Somehow, even though it did happen, and it WAS the worst, here’s the evidence of my healing: there are only good memories of a time when I actively did everything I could to recover from grief, despair, betrayal, depression, panic attacks, and alcoholism. Even though month after month many days were punctuated by horrific moments. Now, there are no signs of the pain of it all, even though I’ll never forget the pain of it. I hope that makes sense.
Back then, my mother was a rock of support. As was Dad. But since we lost Mum last year, I’ve spent a lot of time reflecting on the incredible woman she was. Mum didn’t take sides or play favourites, and this is why she was the best mother. She was fair, knew what was right, and her and Dad were strands made of the same cord of integrity.
The pain I went through in that period of my life, and the burden that my parents (and particularly Mum) bore, cannot be put into words. Day after day, for months, and in reality, the flux lasted years. Nobody ever tells you when you become a parent what it will cost you. I saw the labour of love my Mum invested in those tremulous days, each of them fraught with the nagging worry that one day I might lose all hope—the pain of divorce is too much for many people.
As I consider the many words in cards and other memorabilia that my Mum left me, I read her poignant words with a piqued insight, astonished at what she went through because of what I went through.
20 years to the day when I went to the Royal Show with my family and left alone, Mum remarks how the happiness she saw in me to be with my family earlier in the day had morphed into a life-questioning morbid depression by evening when I returned. No doubt at the time I was so heavily in my own fearful grief that I may not have discerned Mum’s, but I can only imagine the vicarious pain she was enduring—her and Dad—each and every day through that hellish season.

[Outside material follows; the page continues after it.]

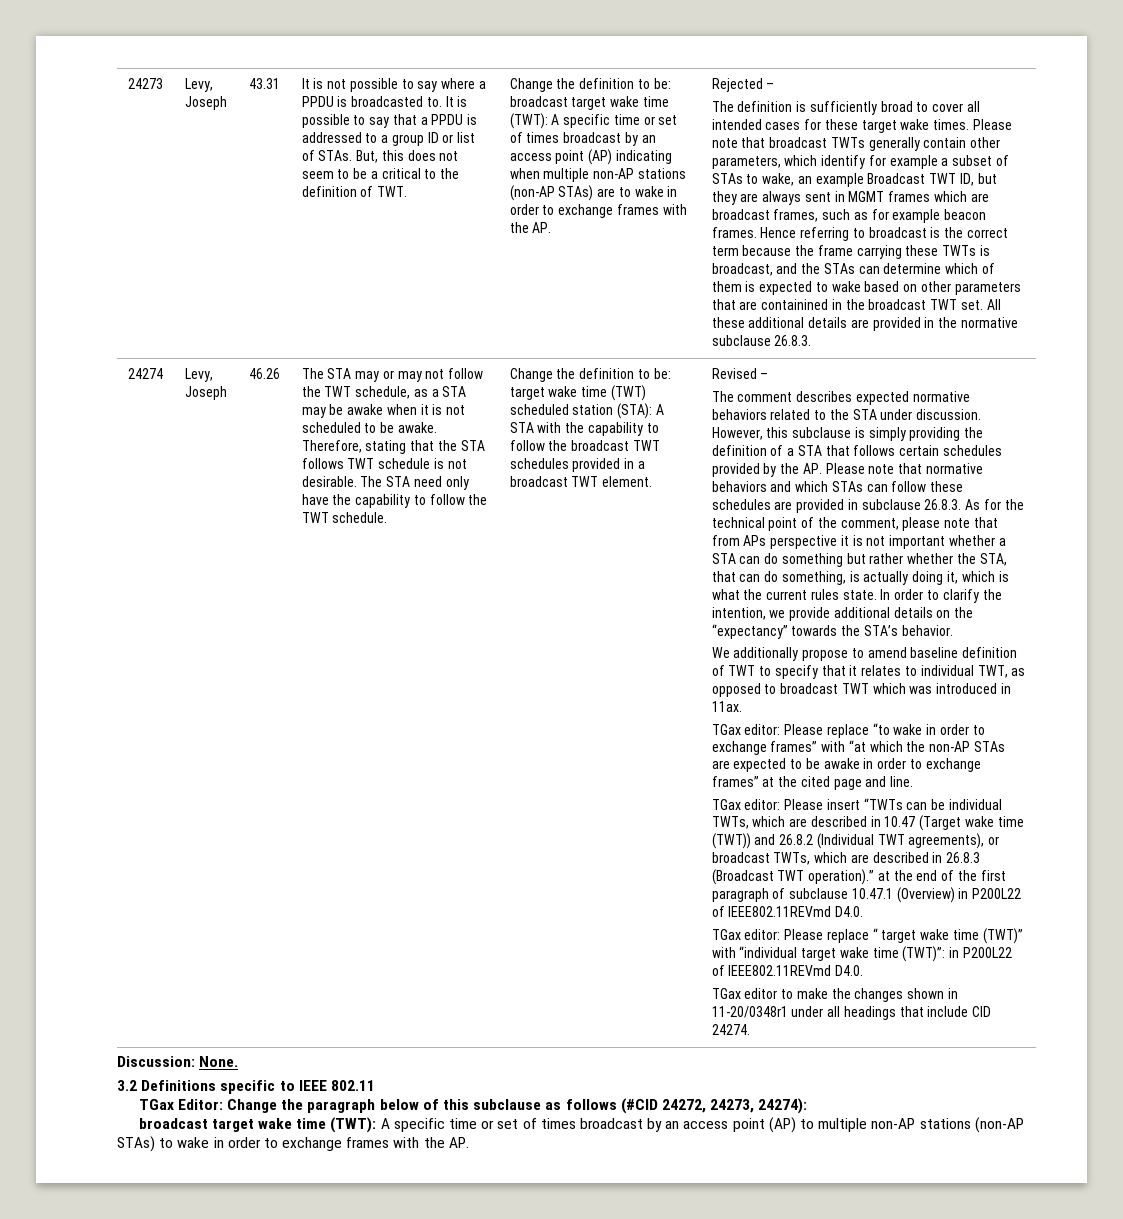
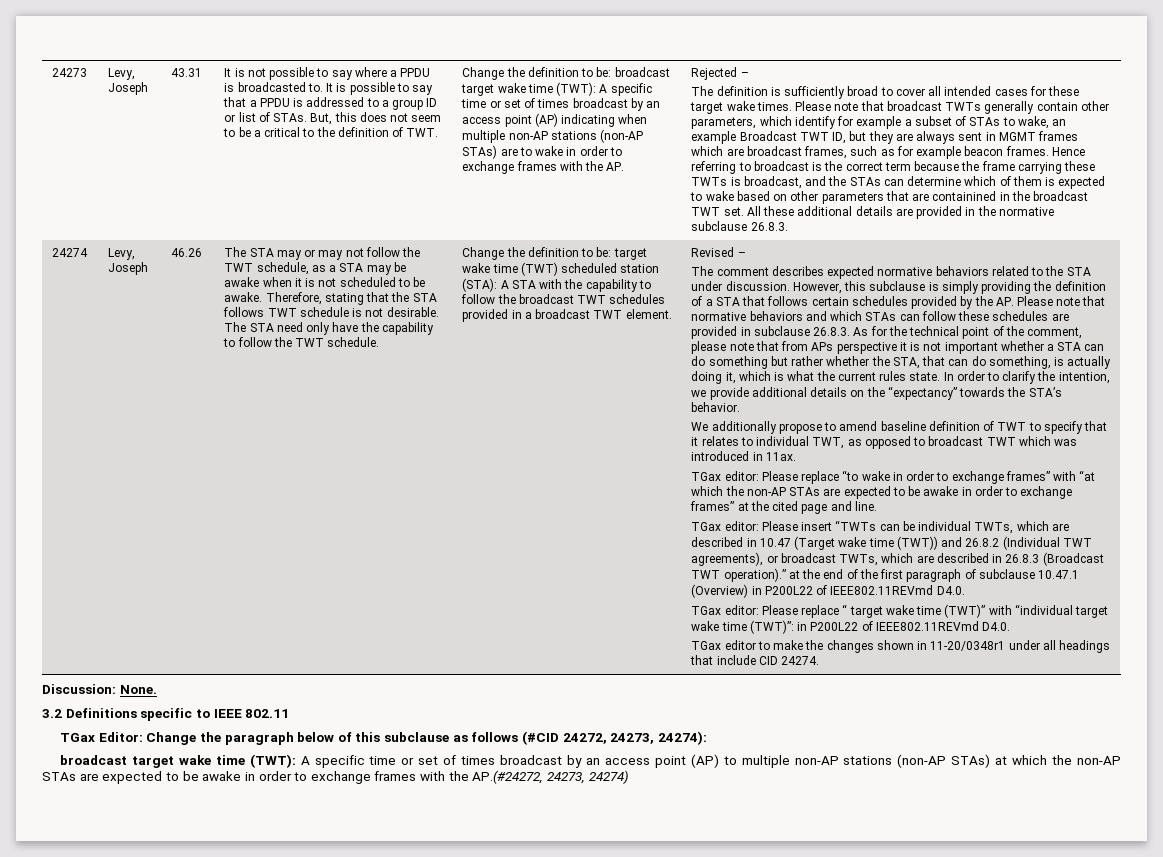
- broadcast target wake time (TWT): A specific time or set of times broadcast by an access point (AP) to multiple non-AP stations (non-AP STAs) to wake in order to exchange frames with the AP.
+ broadcast target wake time (TWT): A specific time or set of times broadcast by an access point (AP) to multiple non-AP stations (non-AP STAs) at which the non-AP STAs are expected to be awake in order to exchange frames with the AP.(#24272, 24273, 24274)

My initial recovery took nine months, and then I entered another transition that, from my parents’ viewpoint, provided concerns of a different kind. I was over the initial grief, but I was still so off balance. I got so heavily involved in the church that I began to lose sight of my daughters’ needs, but yet again, my parents filled that gap, until another whole year (or more) had passed, and I realised the mistake I was making. But I acknowledge now, reflecting on what my Mum wrote me at the time, just how much Mum did to be a mother to my daughters, and all she and Dad did to hold us all together.
20 years to the particular night, with Mum now deceased nearly 14 months, I pay respect to what she did for me, one of her three children.
If you are a parent of an adult child grieving and you relate to holding that insurmountable burden, please know that no matter how painful it is, it IS worth it, for you would give anything to support your kin.
If you are the one amid the pain of the deepest imaginable grief, hold on, for it will be worth it in the end. Endure one day, one hour, one minute, at a time, and try as much as you can to connect with what you can still be grateful for. I don’t say that to make you feel bad, but when you are enduring grief you NEED gratitude to cling to, for in gratitude is at least the mirage of hope.
20 years on I am so thankful for the life I have now.
IMAGE: Happier times. Mum with my eldest daughter, her eldest grandchild in 1993.